»»
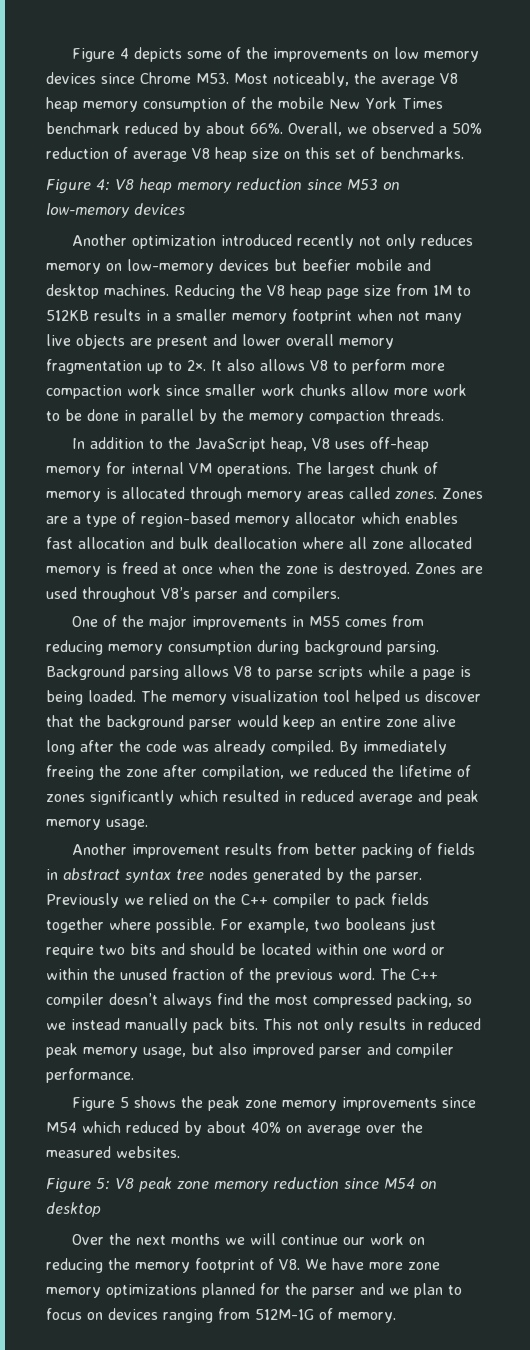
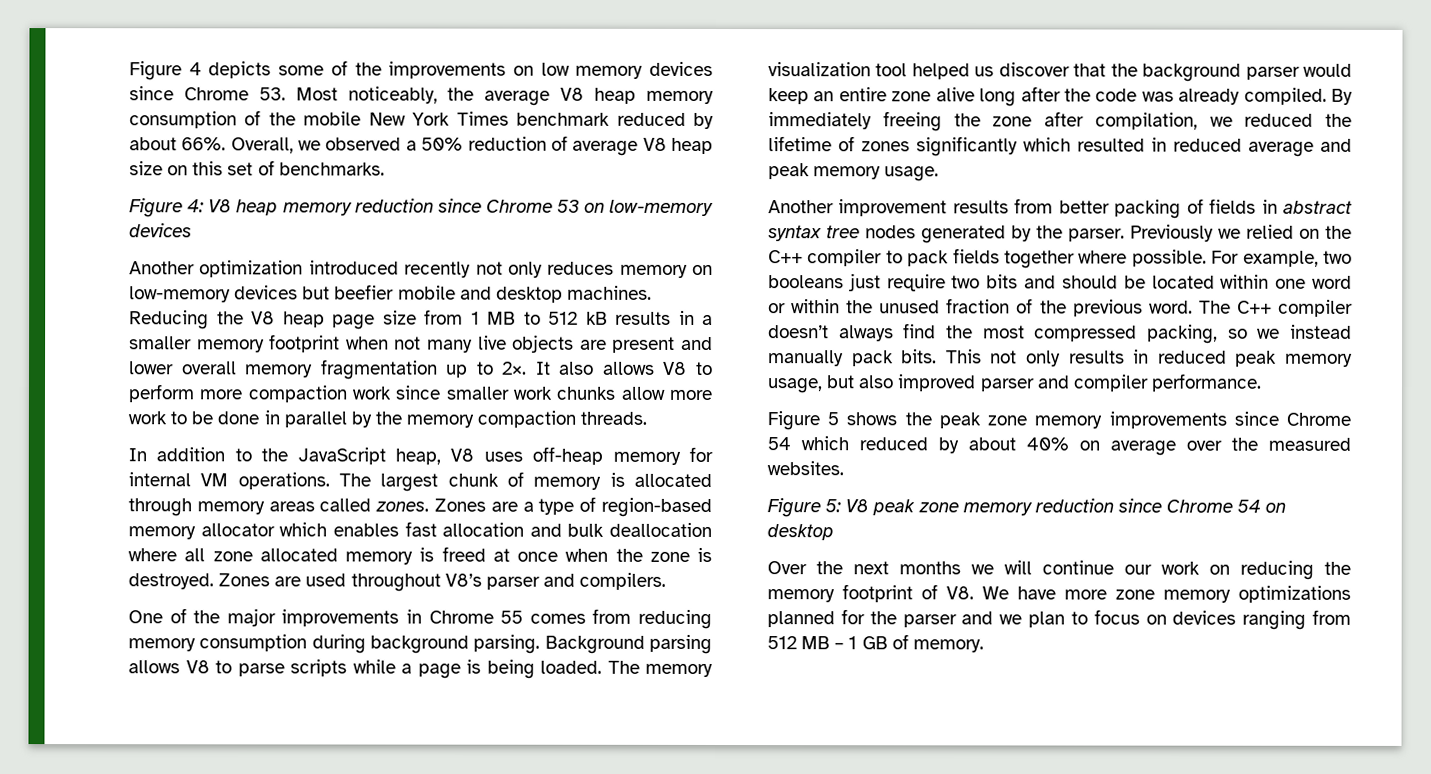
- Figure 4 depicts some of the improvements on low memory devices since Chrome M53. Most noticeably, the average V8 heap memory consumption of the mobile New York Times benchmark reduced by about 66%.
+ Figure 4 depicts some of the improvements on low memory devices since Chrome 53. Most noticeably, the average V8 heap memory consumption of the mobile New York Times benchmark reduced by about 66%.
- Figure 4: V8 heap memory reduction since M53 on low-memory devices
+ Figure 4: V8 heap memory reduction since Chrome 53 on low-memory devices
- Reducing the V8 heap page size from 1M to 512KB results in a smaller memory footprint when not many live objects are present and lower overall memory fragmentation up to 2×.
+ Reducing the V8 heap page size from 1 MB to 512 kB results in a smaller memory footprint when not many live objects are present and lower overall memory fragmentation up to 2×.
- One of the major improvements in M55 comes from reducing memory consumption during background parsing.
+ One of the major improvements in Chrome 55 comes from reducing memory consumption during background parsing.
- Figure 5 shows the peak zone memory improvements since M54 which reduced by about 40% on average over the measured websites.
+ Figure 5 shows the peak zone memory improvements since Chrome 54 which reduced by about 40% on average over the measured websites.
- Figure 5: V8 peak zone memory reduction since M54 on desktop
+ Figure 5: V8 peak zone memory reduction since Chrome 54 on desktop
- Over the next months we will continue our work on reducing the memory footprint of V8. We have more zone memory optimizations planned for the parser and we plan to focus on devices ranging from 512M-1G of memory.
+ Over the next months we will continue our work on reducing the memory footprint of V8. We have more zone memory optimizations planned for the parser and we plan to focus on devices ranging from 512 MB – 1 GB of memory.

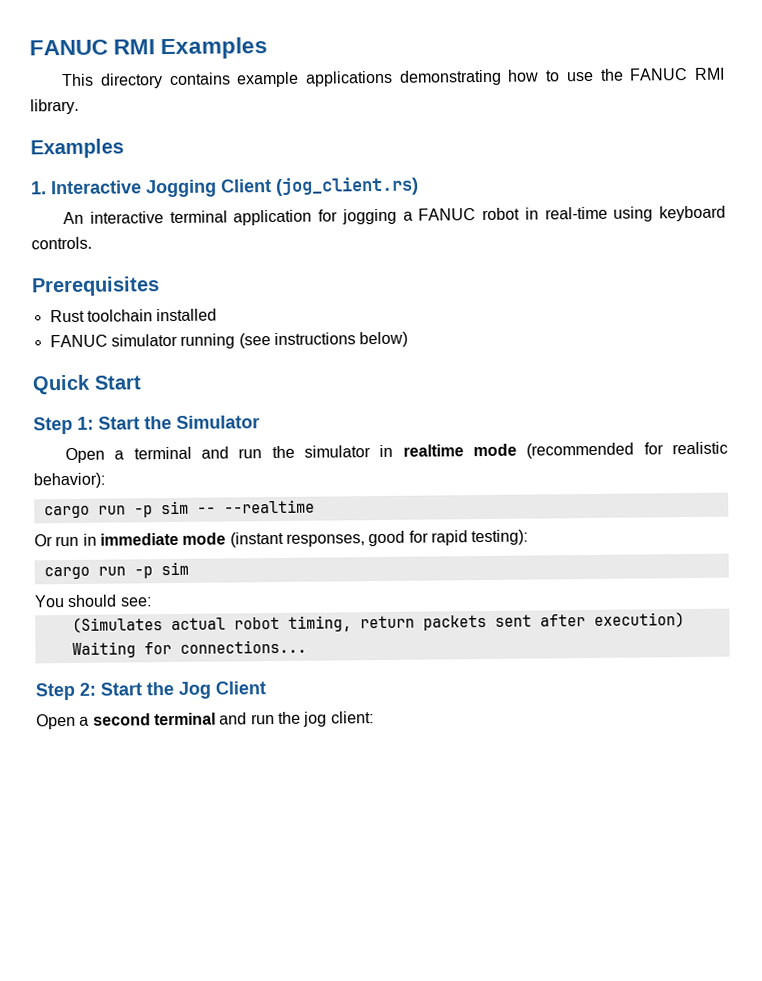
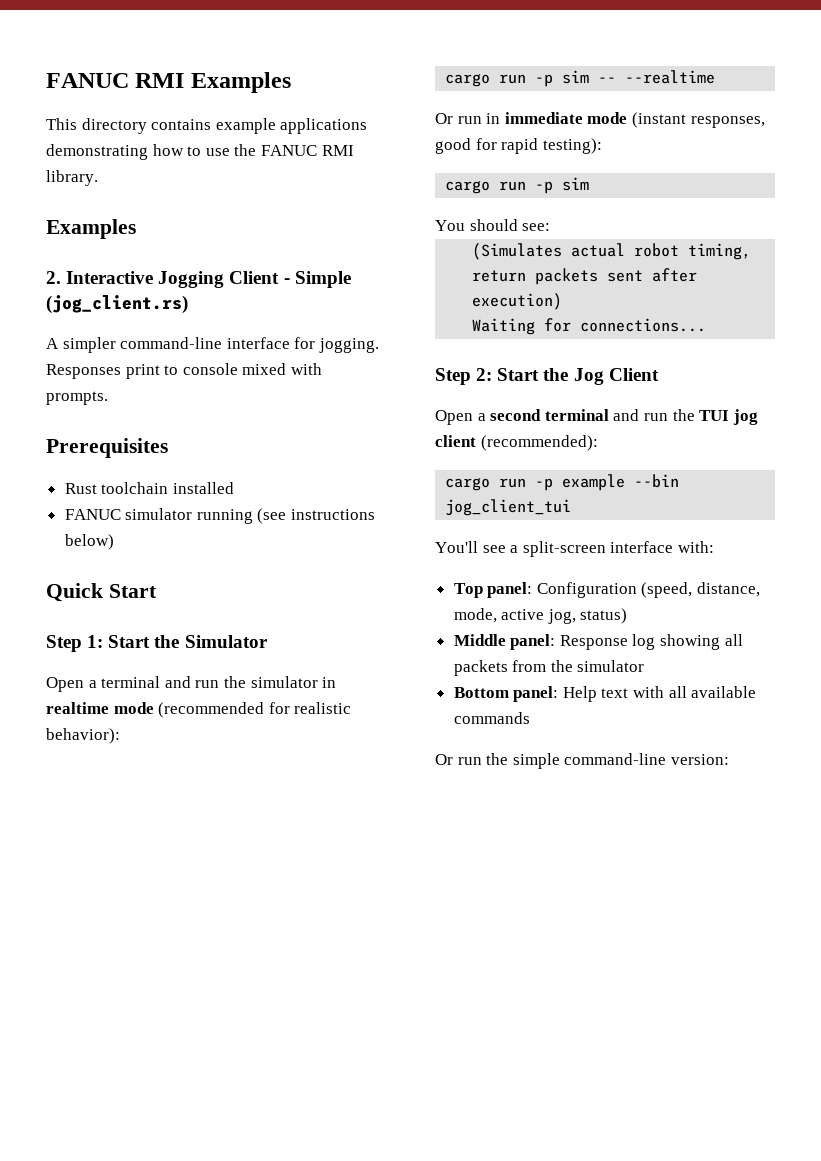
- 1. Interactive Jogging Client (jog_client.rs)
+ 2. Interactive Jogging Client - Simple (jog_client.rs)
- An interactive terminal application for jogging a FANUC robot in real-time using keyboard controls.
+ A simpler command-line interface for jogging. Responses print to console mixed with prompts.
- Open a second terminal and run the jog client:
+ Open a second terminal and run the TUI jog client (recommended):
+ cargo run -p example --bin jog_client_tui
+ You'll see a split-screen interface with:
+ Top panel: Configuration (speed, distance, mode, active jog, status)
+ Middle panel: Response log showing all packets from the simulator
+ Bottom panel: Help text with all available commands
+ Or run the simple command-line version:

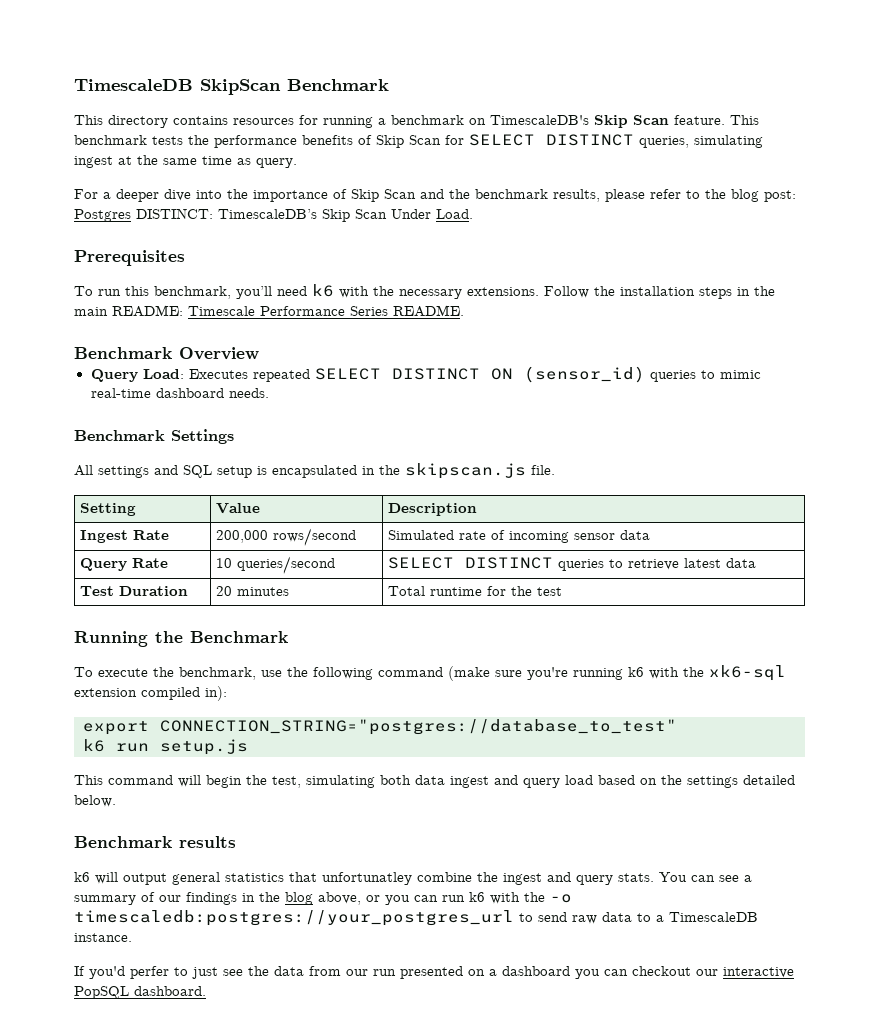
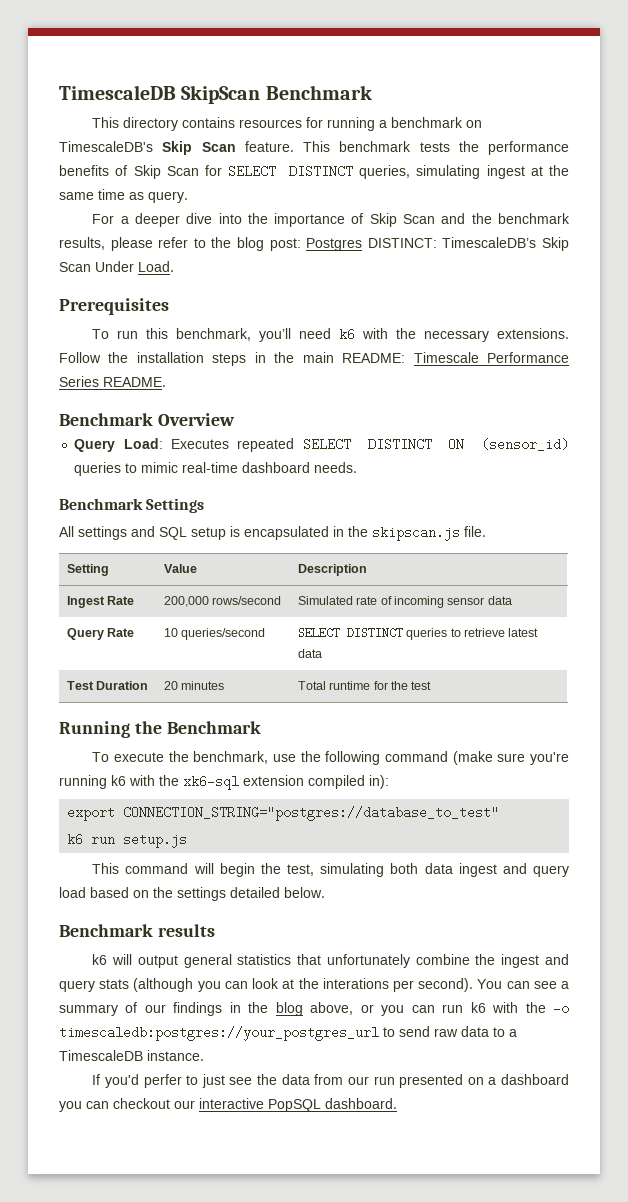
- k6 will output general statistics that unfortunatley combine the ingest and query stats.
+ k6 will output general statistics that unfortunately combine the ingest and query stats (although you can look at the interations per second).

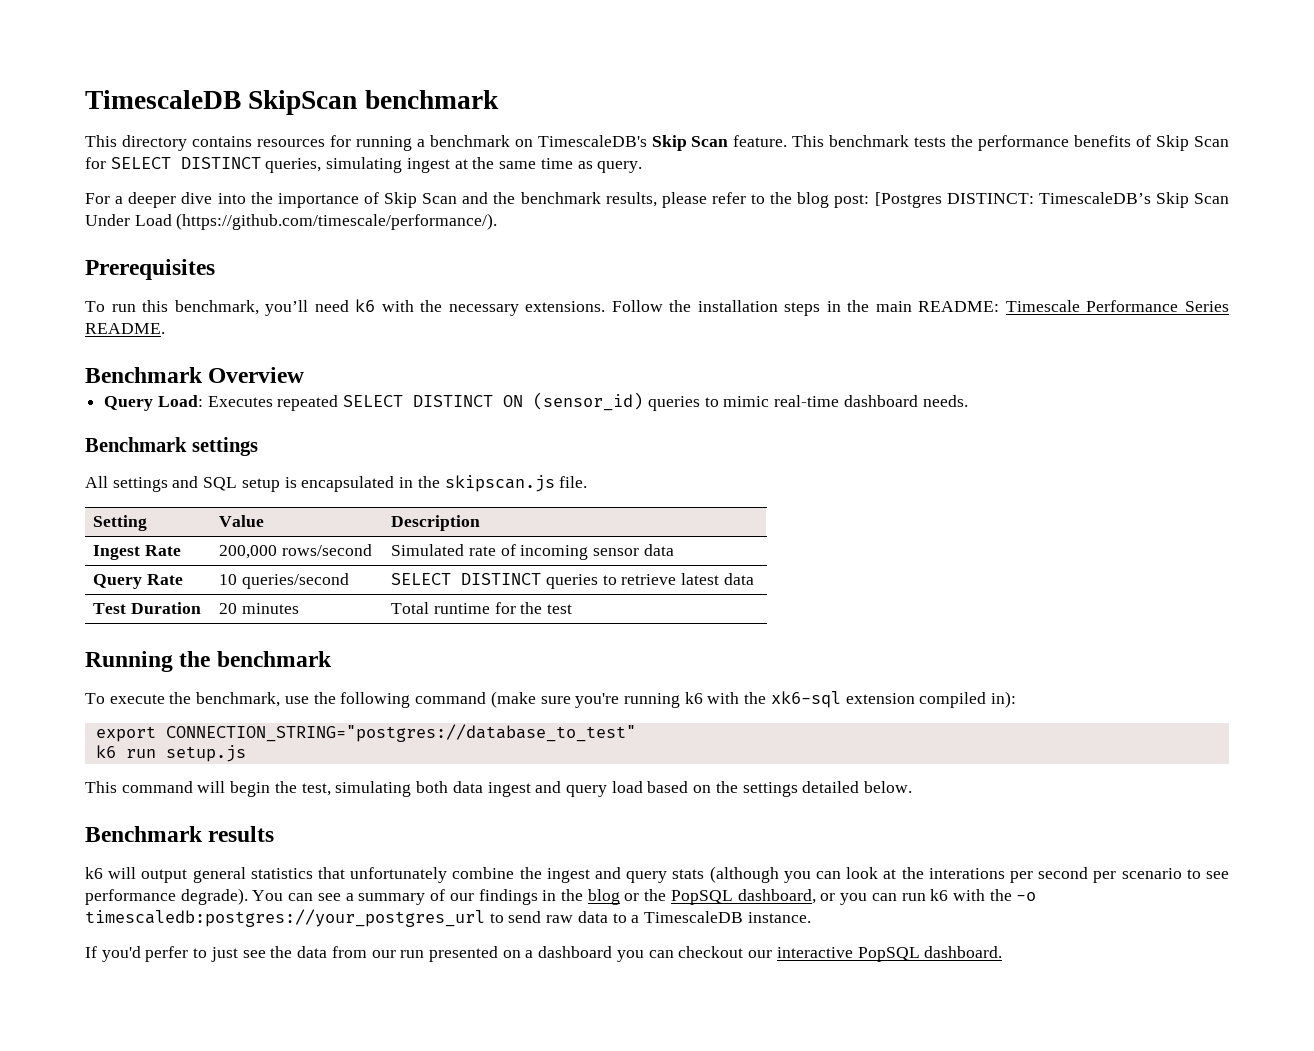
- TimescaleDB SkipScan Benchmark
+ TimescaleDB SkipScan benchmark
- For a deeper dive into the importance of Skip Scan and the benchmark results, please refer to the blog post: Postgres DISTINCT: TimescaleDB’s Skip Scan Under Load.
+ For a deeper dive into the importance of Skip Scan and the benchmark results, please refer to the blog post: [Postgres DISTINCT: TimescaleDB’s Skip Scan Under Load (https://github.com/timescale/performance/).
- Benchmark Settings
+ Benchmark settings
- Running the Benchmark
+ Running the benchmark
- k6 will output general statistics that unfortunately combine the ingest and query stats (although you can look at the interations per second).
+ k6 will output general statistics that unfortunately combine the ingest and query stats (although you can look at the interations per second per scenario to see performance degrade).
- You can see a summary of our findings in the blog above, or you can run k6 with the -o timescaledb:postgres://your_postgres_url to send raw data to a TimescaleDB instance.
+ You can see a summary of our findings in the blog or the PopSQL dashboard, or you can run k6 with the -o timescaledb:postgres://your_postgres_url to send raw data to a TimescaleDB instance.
««
◆ DESCRIPTION OF THE TASK:
Write out exactly the lines that fall from the line with "- Figure 5: V8" to the line with "- Over the next" in the records above, keeping both ends.

◆ SOLVED PROBLEM:
- Figure 5: V8 peak zone memory reduction since M54 on desktop
+ Figure 5: V8 peak zone memory reduction since Chrome 54 on desktop
- Over the next months we will continue our work on reducing the memory footprint of V8. We have more zone memory optimizations planned for the parser and we plan to focus on devices ranging from 512M-1G of memory.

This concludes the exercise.